## Exercise objective
Will you quote only the lines starting at the one that contains "Voxly - Releases" and ending with the last line of the listing below, inclusive?

## Dataset content
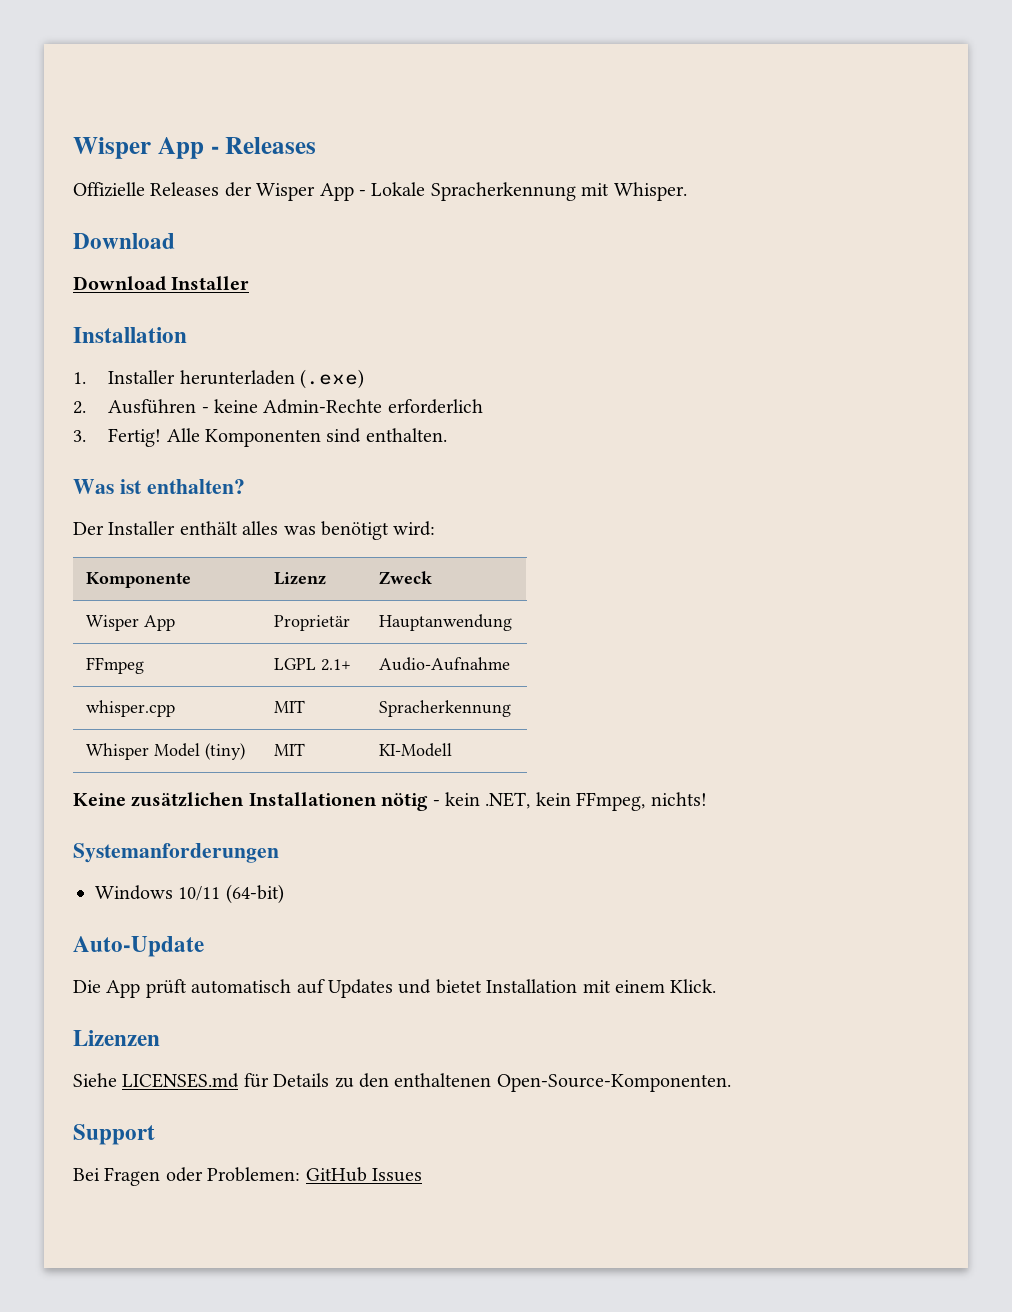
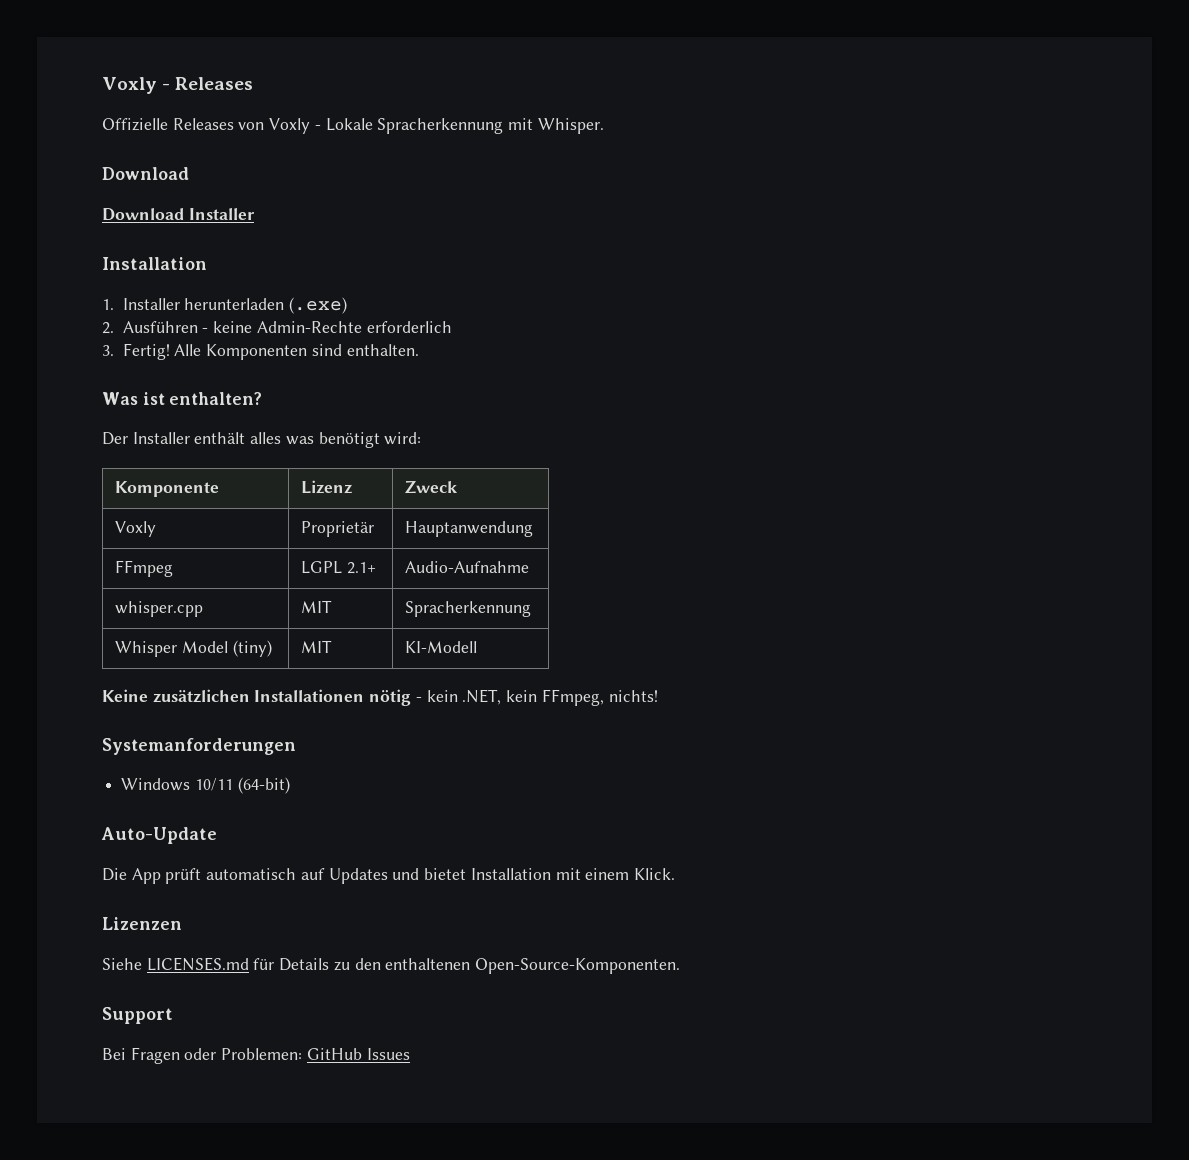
- Wisper App - Releases
+ Voxly - Releases
- Offizielle Releases der Wisper App - Lokale Spracherkennung mit Whisper.
+ Offizielle Releases von Voxly - Lokale Spracherkennung mit Whisper.
- Wisper App | Proprietär | Hauptanwendung
+ Voxly | Proprietär | Hauptanwendung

## Answer to this exercise
+ Voxly - Releases
- Offizielle Releases der Wisper App - Lokale Spracherkennung mit Whisper.
+ Offizielle Releases von Voxly - Lokale Spracherkennung mit Whisper.
- Wisper App | Proprietär | Hauptanwendung
+ Voxly | Proprietär | Hauptanwendung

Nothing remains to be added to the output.